TORONTO and NEW YORK, Aug. 9, 2022 /PRNewswire/ – Mountain Province Diamonds Inc. (“Mountain Province”, the “Company”) (TSX: MPVD) (OTC: MPVDF) today its financial and operating results for the second quarter (“Q2 2022”) and first half 2021 (“H1 2022”) ended June 30, 2022. All figures are expressed in Canadian dollars unless otherwise noted.
Second Quarter 2022 Key Takeaways
- Record Quarterly Adjusted EBITDA of C$55.1M
- Revenue of $97.8M representing the second highest quarterly revenue in the Company’s history and a 16% increase relative to that achieved in Q1 2022
- Strong average value per carat of US$130 follows closely to the unprecedented price growth during the Q1/22. The rough diamond market continues to experience strong demand supported by solid US retail results.
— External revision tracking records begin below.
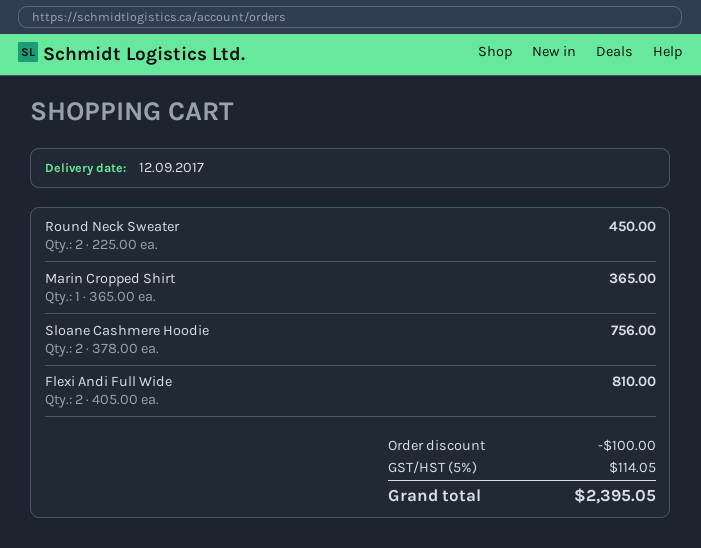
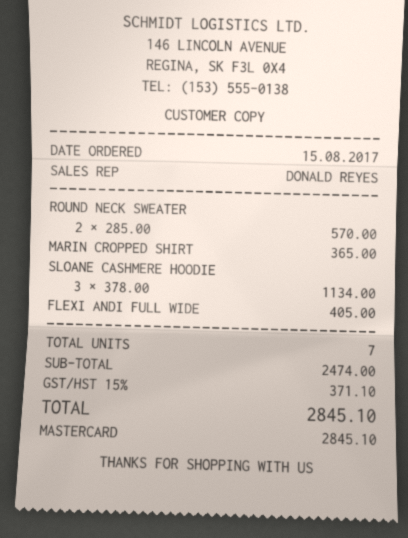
Round Neck Sweater: 2 x 225.00 = 450.00 -> 2 x 285.00 = 570.00
Sloane Cashmere Hoodie: 2 x 378.00 = 756.00 -> 3 x 378.00 = 1134.00
Flexi Andi Full Wide: 2 x 405.00 = 810.00 -> 1 x 405.00 = 405.00
discount: 100.00 -> none
tax: 5% = 114.05 -> 15% = 371.10
total: 2395.05 -> 2845.10

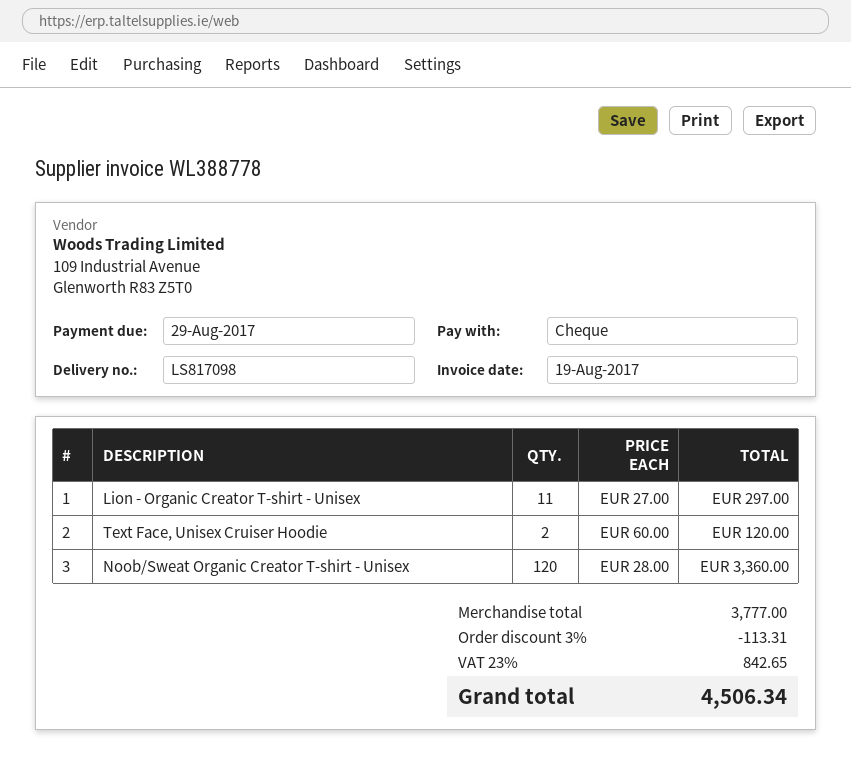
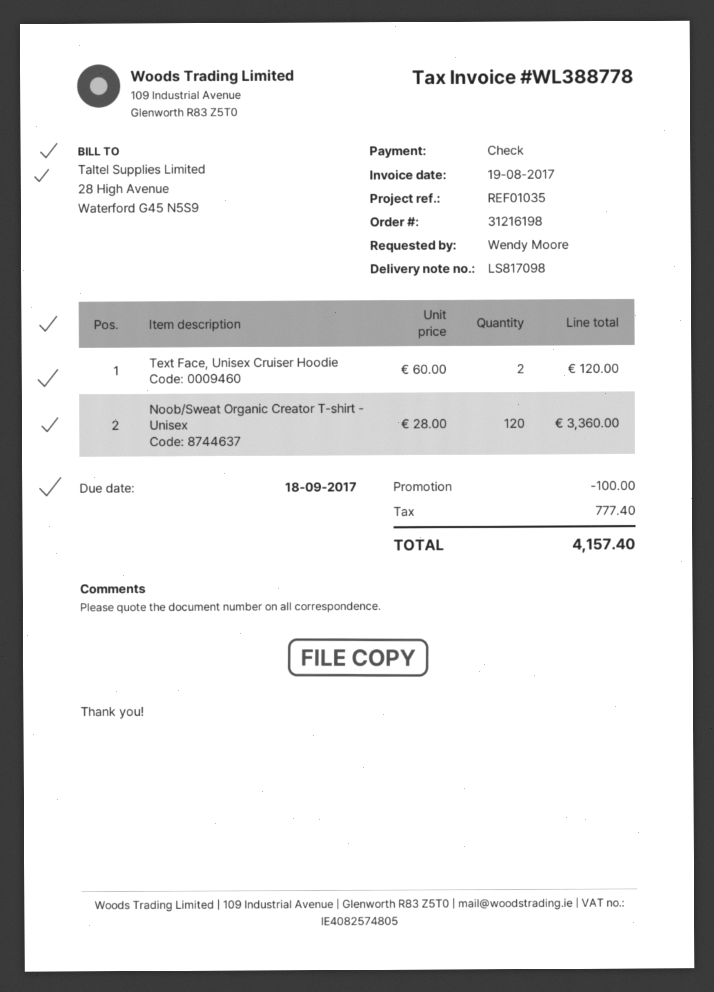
due date: 2017-08-29 -> 2017-09-18
Lion - Organic Creator T-shirt - Unisex: 11 x 27.00 = 297.00 -> none
discount: 113.31 -> 100.00
tax: 842.65 -> 777.40
total: 4506.34 -> 4157.40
Further support to the market is anticipated from jewellery retail in China as Covid restrictions ease in that country.
- Repurchase for cancellation of approximately US$26.4 million aggregate principal amount of the 8.000% Senior Secured Second Lien Notes following the close of the fiscal quarter
- A successful winter exploration program included further drilling of the Hearne Northwest Extension at the Gahcho Kué mine. Results included Kimberlite intersected in 60% of drill holes with mineralization ranging between 24.3 to 114.5 meters (see press release, July 18, 2022).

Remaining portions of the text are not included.